• _WORK REQUEST_
Each record should be given again exactly as it appears, with no image included.

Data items
------

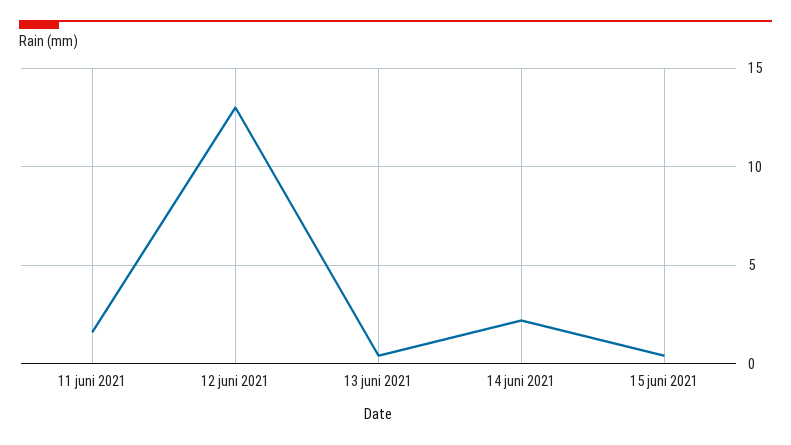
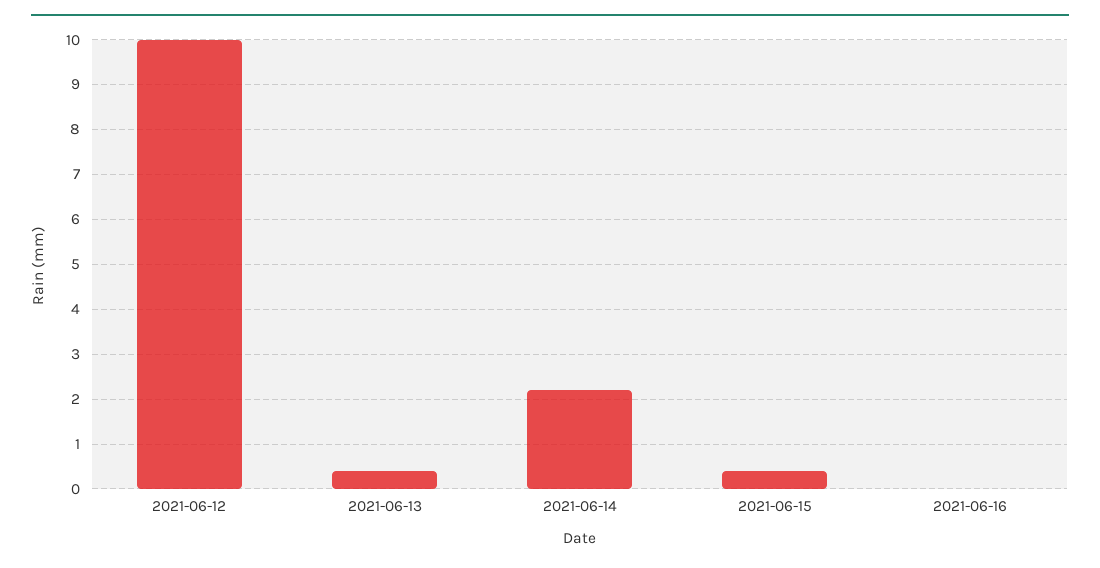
11 juni 2021: 1.5 -> none
12 juni 2021: 13 -> 10
2021-06-16: none -> 0

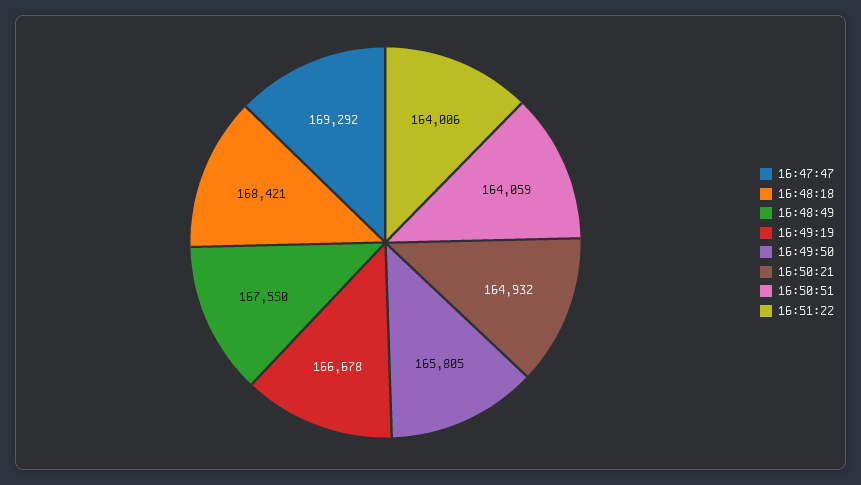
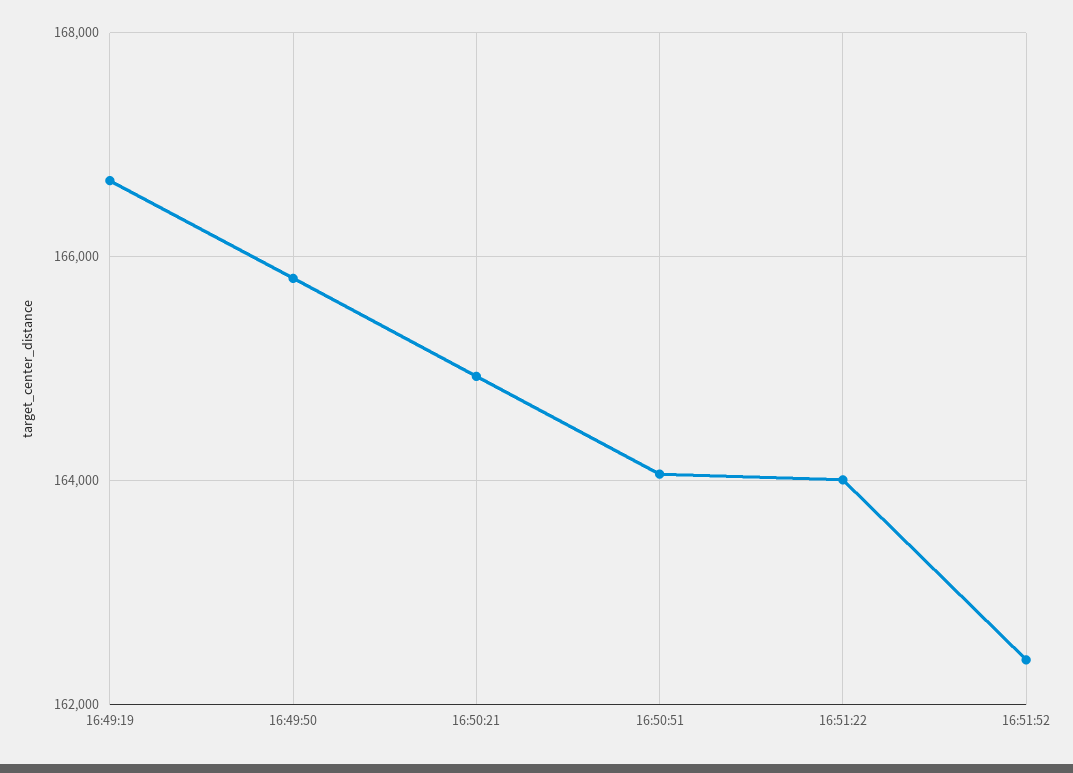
16:47:47: 169292 -> none
16:48:18: 168421 -> none
16:48:49: 167550 -> none
16:51:52: none -> 162400

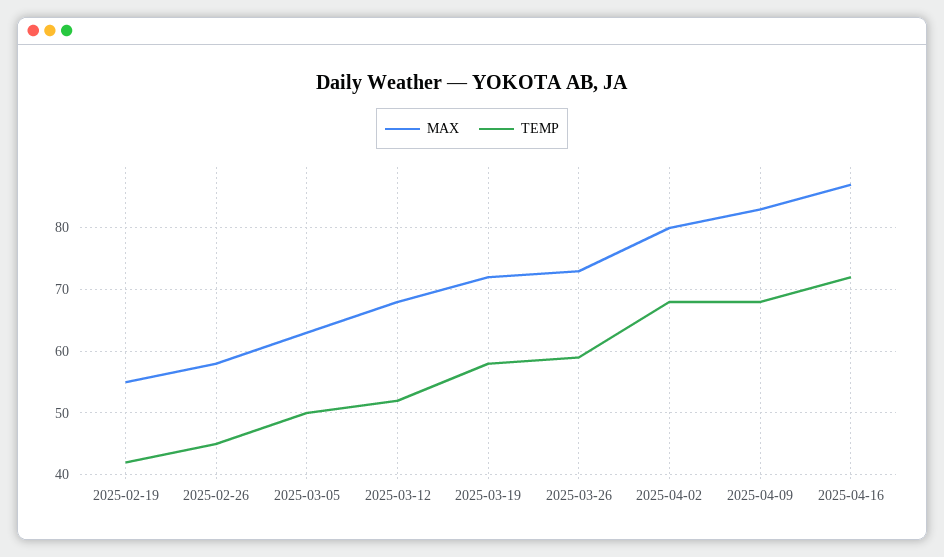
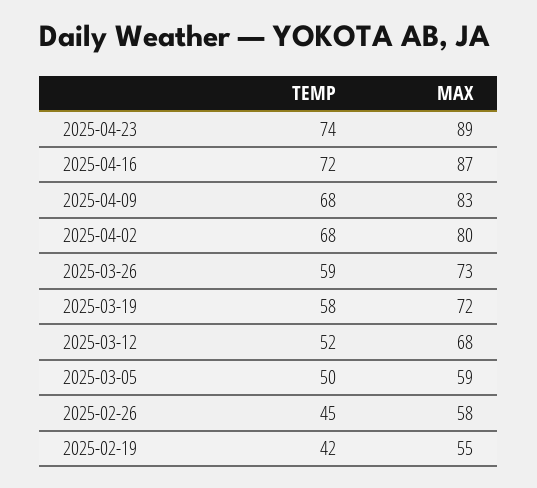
MAX, 2025-03-05: 63 -> 59
TEMP, 2025-04-23: none -> 74
MAX, 2025-04-23: none -> 89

------

• _TASK RESPONSE_
11 juni 2021: 1.5 -> none
12 juni 2021: 13 -> 10
2021-06-16: none -> 0

16:47:47: 169292 -> none
16:48:18: 168421 -> none
16:48:49: 167550 -> none
16:51:52: none -> 162400

MAX, 2025-03-05: 63 -> 59
TEMP, 2025-04-23: none -> 74
MAX, 2025-04-23: none -> 89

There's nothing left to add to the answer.